Enabling an automated scan and version bump tool like dependabot is a common and easy way to prove your organization has those capabilities. But you could implement whatever process you want here and prove that you do it on the schedule you say you do in order to satisfy the audit requirement.

latchkey•4h ago
True on all counts. But the lowest effort is "just turn off dependabot", which is what I suspect most of the people trying to get past SOC2 will do (like myself).
udev4096•9h ago
Wait, how is it possible for anyone who opens a PR to issue dependabot commands for main repository? There should be some kind of authorization in place to avoid it, right? Should it not ignore any commands coming from outside users who do not have commit access?
bugtodiffer•9h ago
its a fork
bavarianbob•8h ago
This is explained here:

> Here's the trick: github.actor does not always refer to the actual creator of the Pull Request. It's the user who caused the latest event that triggered the workflow.

abhisek•8h ago
Seems like a bit forced scenario to me. I have never seen anyone auto-merge Dependabot PR automatically using GitHub Action.

Also pull_request_target is a big red flag in any GHA and even highlighted in GHA docs. It’s like running untrusted code with all your secrets handed over to it.

woodruffw•7h ago
> I have never seen anyone auto-merge Dependabot PR automatically using GitHub Action.

For better or worse, it's a pattern that GitHub explicitly documents[1].

(An earlier version of this page also recommended `pull_request_target`, hence the long tail of public repositories that use it.)

[1]: https://docs.github.com/en/code-security/dependabot/working-...

phyzome•8h ago
What a weird and distracting AI-generated header image.
zingababba•5h ago
Yeah, why is he saying "confused deputy" as he pulls the lever. Sounds like he knows he shouldn't even be in charge!
ImPostingOnHN•7h ago
> So, they created workflows to auto-merge PRs if the creator was Dependabot. Seems safe, doesn't it?
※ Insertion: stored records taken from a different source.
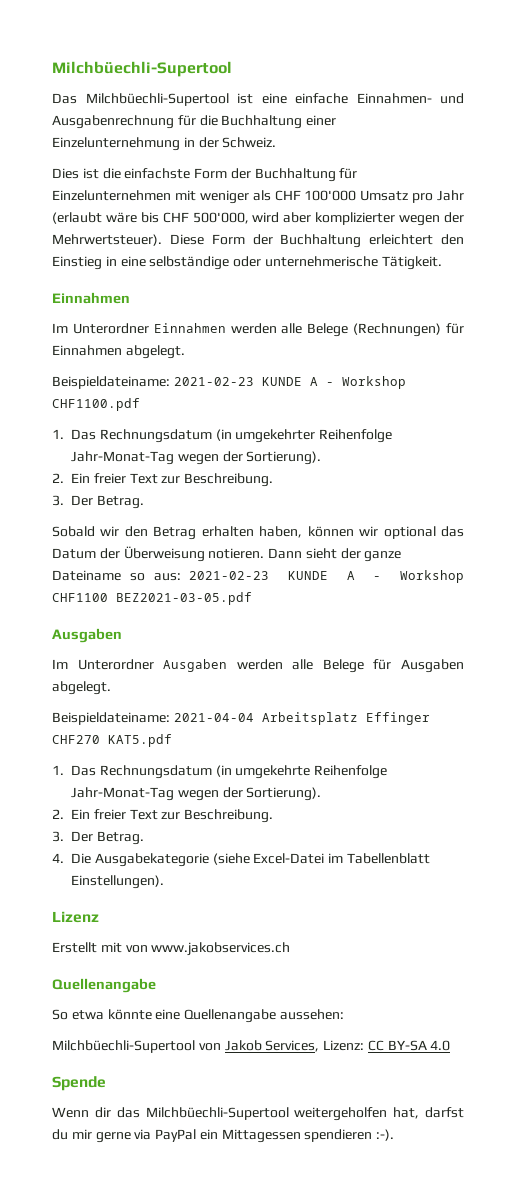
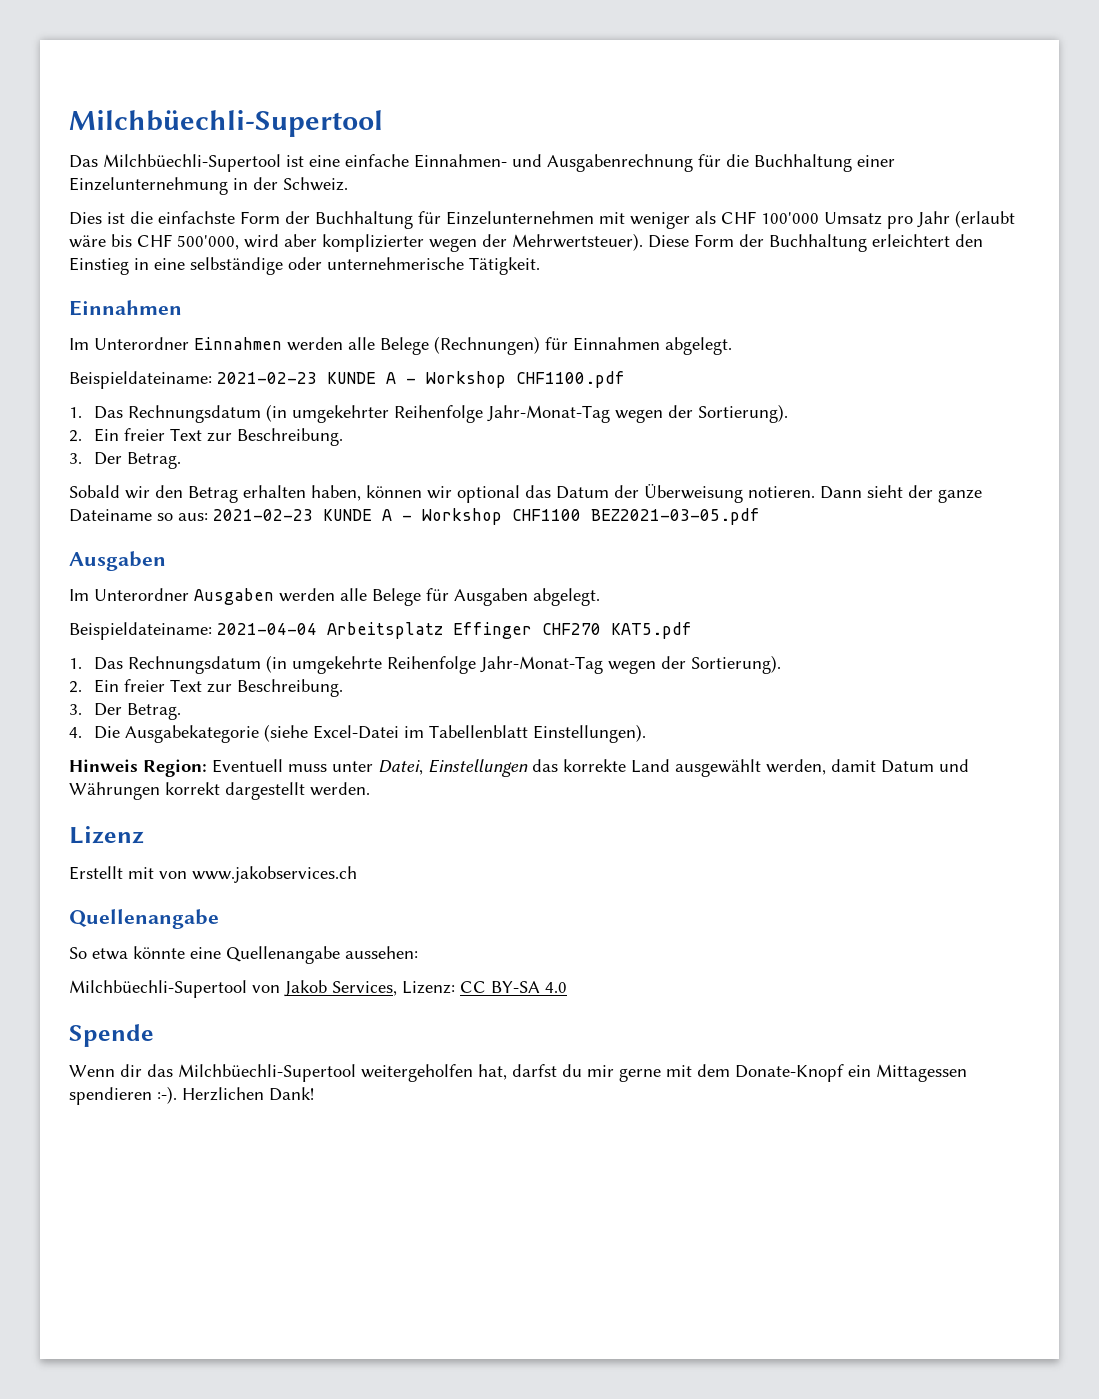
+ Hinweis Region: Eventuell muss unter Datei, Einstellungen das korrekte Land ausgewählt werden, damit Datum und Währungen korrekt dargestellt werden.
- Wenn dir das Milchbüechli-Supertool weitergeholfen hat, darfst du mir gerne via PayPal ein Mittagessen spendieren :-).
+ Wenn dir das Milchbüechli-Supertool weitergeholfen hat, darfst du mir gerne mit dem Donate-Knopf ein Mittagessen spendieren :-).
+ Herzlichen Dank!

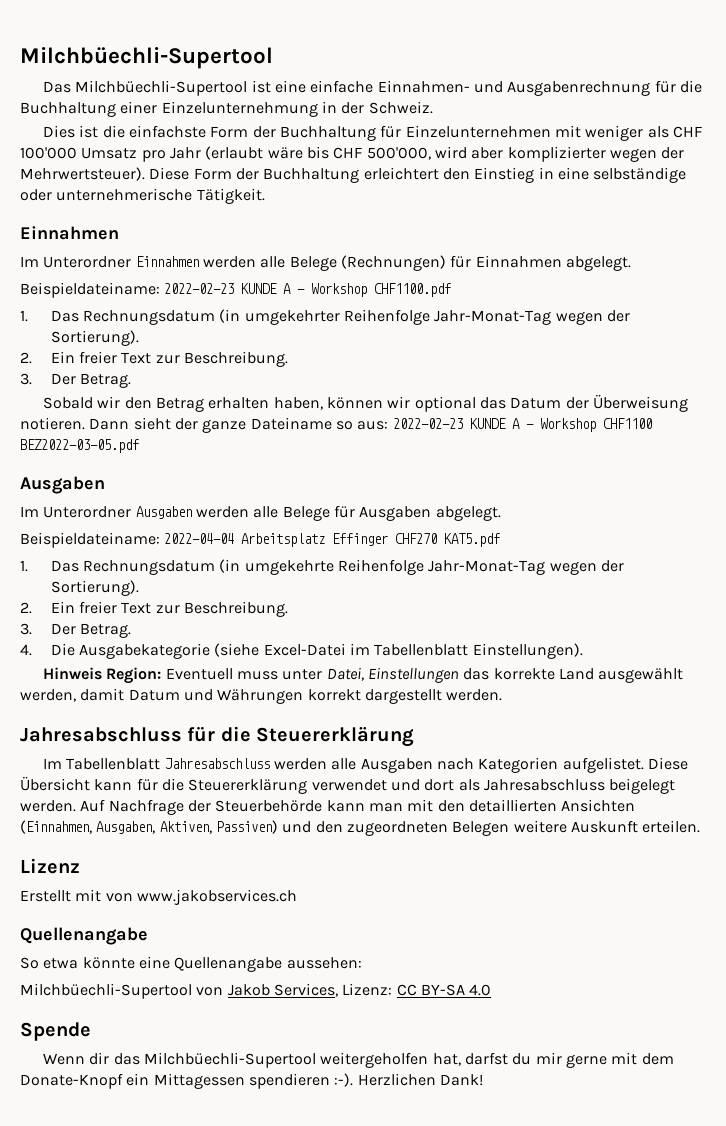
- Beispieldateiname: 2021-02-23 KUNDE A - Workshop CHF1100.pdf
+ Beispieldateiname: 2022-02-23 KUNDE A - Workshop CHF1100.pdf
- Dann sieht der ganze Dateiname so aus: 2021-02-23 KUNDE A - Workshop CHF1100 BEZ2021-03-05.pdf
+ Dann sieht der ganze Dateiname so aus: 2022-02-23 KUNDE A - Workshop CHF1100 BEZ2022-03-05.pdf
- Beispieldateiname: 2021-04-04 Arbeitsplatz Effinger CHF270 KAT5.pdf
+ Beispieldateiname: 2022-04-04 Arbeitsplatz Effinger CHF270 KAT5.pdf
+ Jahresabschluss für die Steuererklärung
+ Im Tabellenblatt Jahresabschluss werden alle Ausgaben nach Kategorien aufgelistet. Diese Übersicht kann für die Steuererklärung verwendet und dort als Jahresabschluss beigelegt werden. Auf Nachfrage der Steuerbehörde kann man mit den detaillierten Ansichten (Einnahmen, Ausgaben, Aktiven, Passiven) und den zugeordneten Belegen weitere Auskunft erteilen.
No? In what world would it be safe to merge code, AI-generated or not, which you haven't reviewed, much less do it automatically without you even knowing it happened?

How do you know that you need the changes (whether bug or CVE)? How do you know the code isn't malicious? How do you know your systems are compatible with the change? How do you know you won't need to perform manual work during the migration?